WHAT YOU HAVE TO DO
Print the entries below again exactly as they stand, but skip any picture.

[Before-and-after change records]
▬▬▬
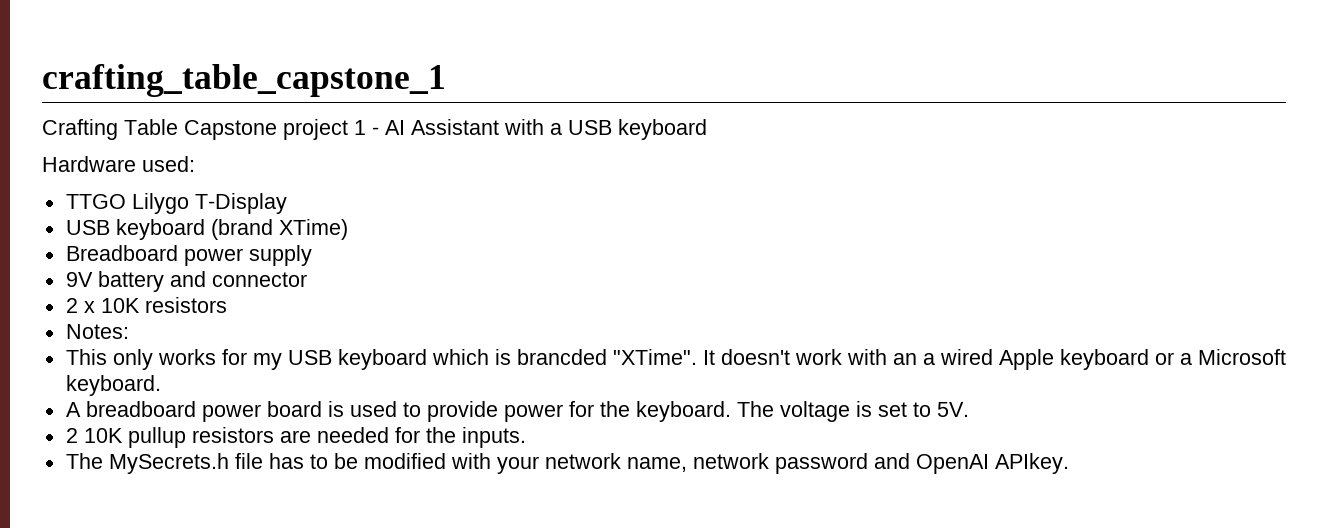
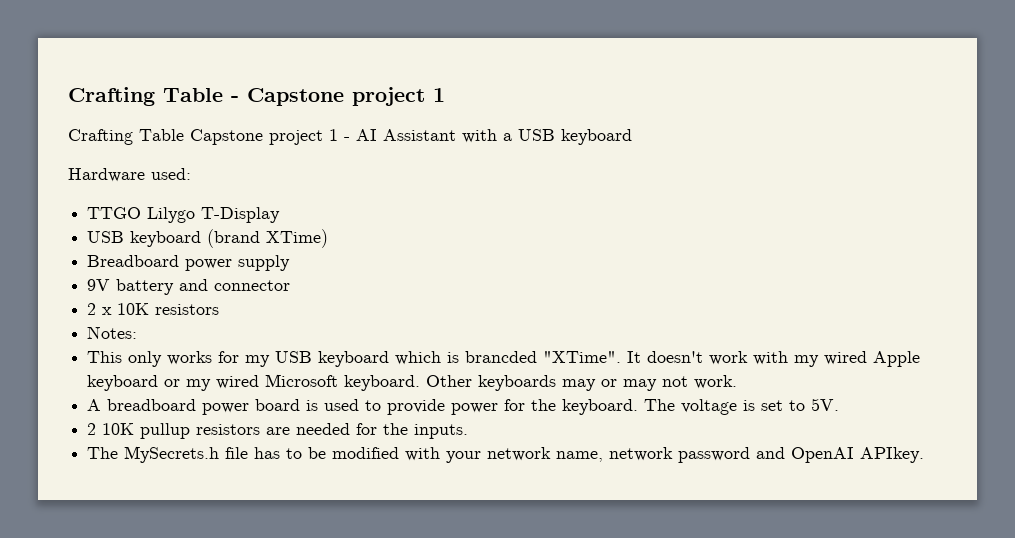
- crafting_table_capstone_1
+ Crafting Table - Capstone project 1
- It doesn't work with an a wired Apple keyboard or a Microsoft keyboard.
+ It doesn't work with my wired Apple keyboard or my wired Microsoft keyboard. Other keyboards may or may not work.

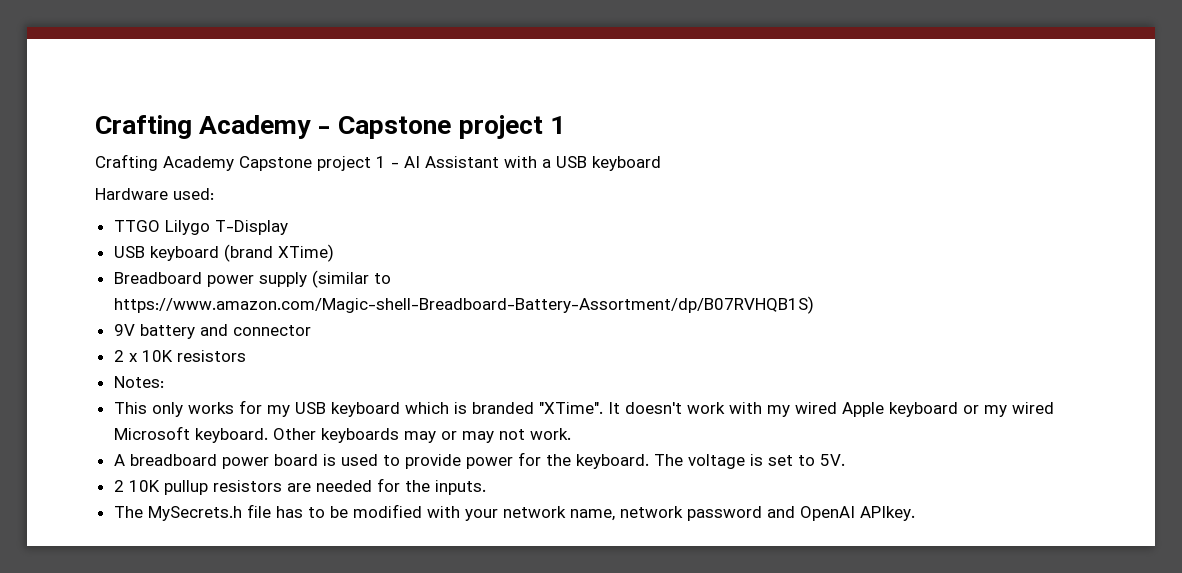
- Crafting Table - Capstone project 1
+ Crafting Academy - Capstone project 1
- Crafting Table Capstone project 1 - AI Assistant with a USB keyboard
+ Crafting Academy Capstone project 1 - AI Assistant with a USB keyboard
- Breadboard power supply
+ Breadboard power supply (similar to https://www.amazon.com/Magic-shell-Breadboard-Battery-Assortment/dp/B07RVHQB1S)
- This only works for my USB keyboard which is brancded "XTime".
+ This only works for my USB keyboard which is branded "XTime".

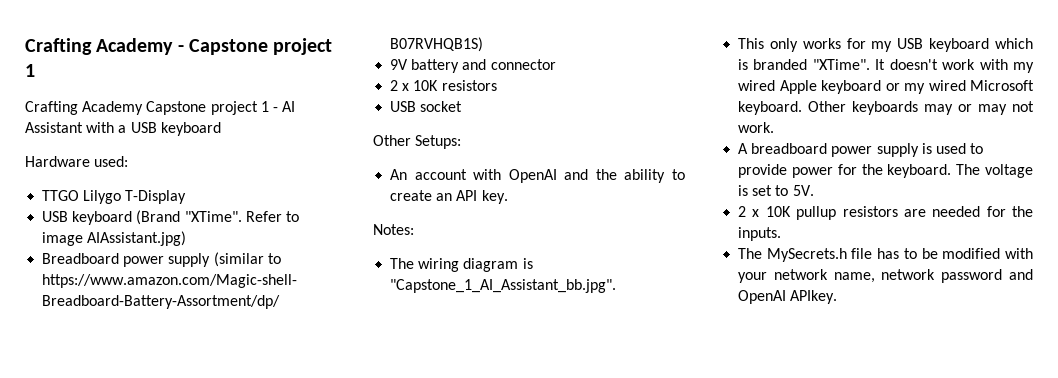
- USB keyboard (brand XTime)
+ USB keyboard (Brand "XTime". Refer to image AIAssistant.jpg)
+ USB socket
+ Other Setups:
+ An account with OpenAI and the ability to create an API key.
  Notes:
+ The wiring diagram is "Capstone_1_AI_Assistant_bb.jpg".
- A breadboard power board is used to provide power for the keyboard.
+ A breadboard power supply is used to provide power for the keyboard.
- 2 10K pullup resistors are needed for the inputs.
+ 2 x 10K pullup resistors are needed for the inputs.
▬▬▬
RESULT OF THIS EXERCISE
- crafting_table_capstone_1
+ Crafting Table - Capstone project 1
- It doesn't work with an a wired Apple keyboard or a Microsoft keyboard.
+ It doesn't work with my wired Apple keyboard or my wired Microsoft keyboard. Other keyboards may or may not work.

- Crafting Table - Capstone project 1
+ Crafting Academy - Capstone project 1
- Crafting Table Capstone project 1 - AI Assistant with a USB keyboard
+ Crafting Academy Capstone project 1 - AI Assistant with a USB keyboard
- Breadboard power supply
+ Breadboard power supply (similar to https://www.amazon.com/Magic-shell-Breadboard-Battery-Assortment/dp/B07RVHQB1S)
- This only works for my USB keyboard which is brancded "XTime".
+ This only works for my USB keyboard which is branded "XTime".

- USB keyboard (brand XTime)
+ USB keyboard (Brand "XTime". Refer to image AIAssistant.jpg)
+ USB socket
+ Other Setups:
+ An account with OpenAI and the ability to create an API key.
  Notes:
+ The wiring diagram is "Capstone_1_AI_Assistant_bb.jpg".
- A breadboard power board is used to provide power for the keyboard.
+ A breadboard power supply is used to provide power for the keyboard.
- 2 10K pullup resistors are needed for the inputs.
+ 2 x 10K pullup resistors are needed for the inputs.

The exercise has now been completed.